§ Required work
Write the data below out exactly as it stands. Do not include the pictures.

§ Saved entries
<<<<
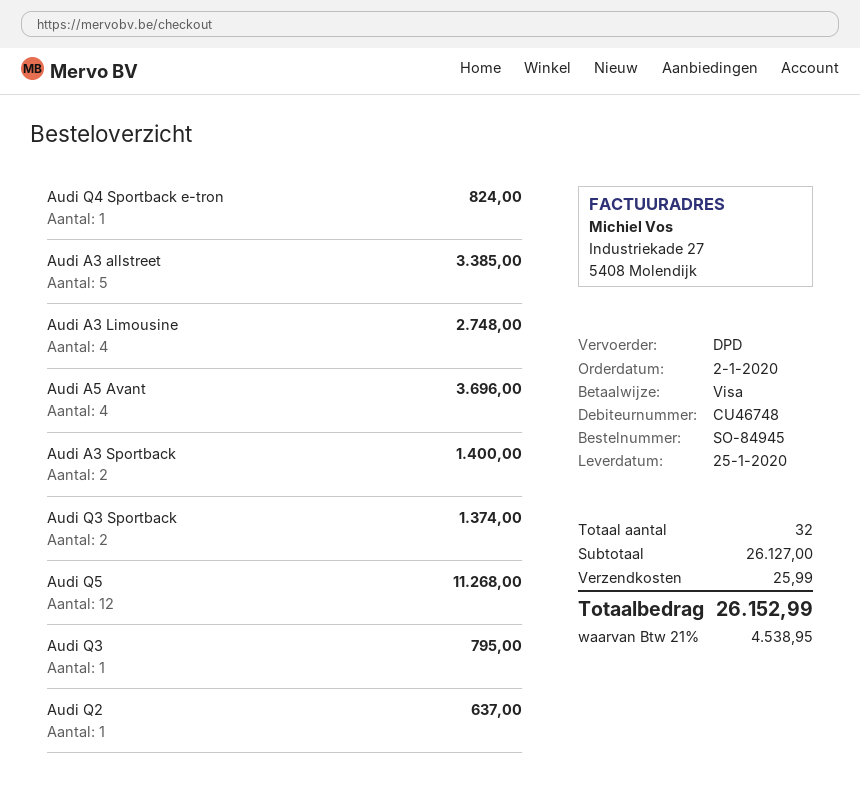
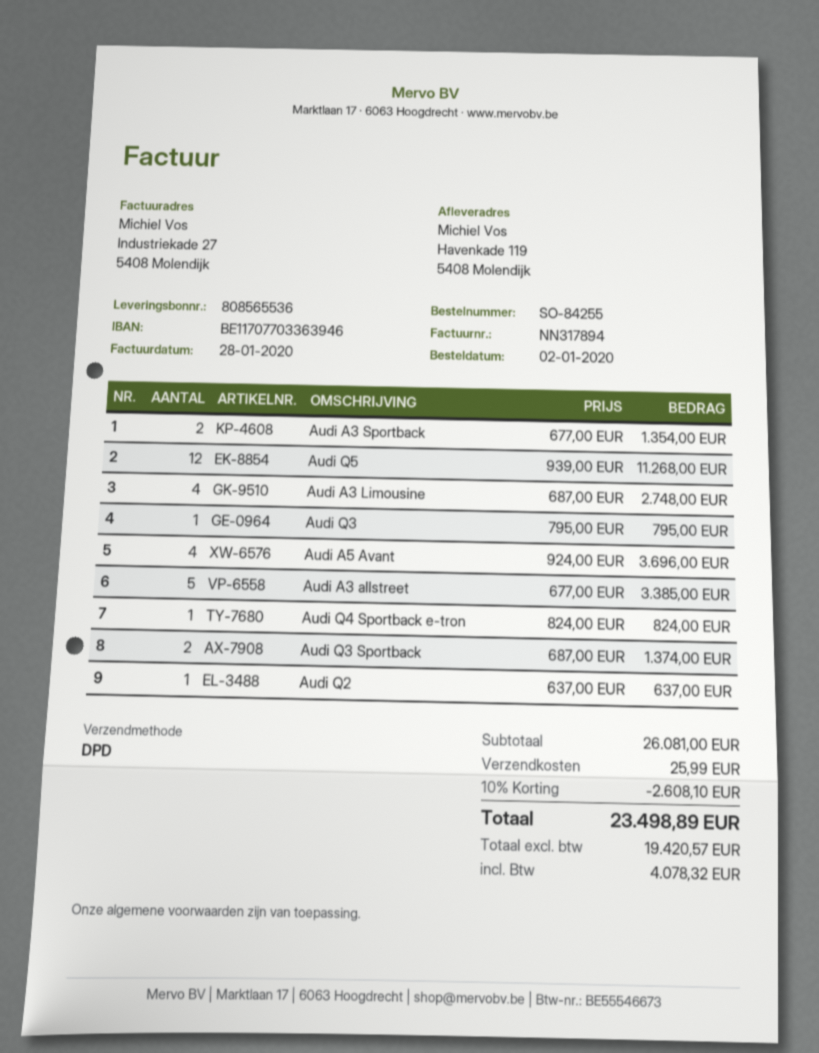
order number: SO-84945 -> SO-84255
Audi A3 Sportback: 2 for 1400.00 -> 2 for 1354.00
subtotal: 26127.00 -> 26081.00
discount: none -> 10% = 2608.10
tax: 4538.95 -> 4078.32
total: 26152.99 -> 23498.89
>>>>
§ Result below
order number: SO-84945 -> SO-84255
Audi A3 Sportback: 2 for 1400.00 -> 2 for 1354.00
subtotal: 26127.00 -> 26081.00
discount: none -> 10% = 2608.10
tax: 4538.95 -> 4078.32
total: 26152.99 -> 23498.89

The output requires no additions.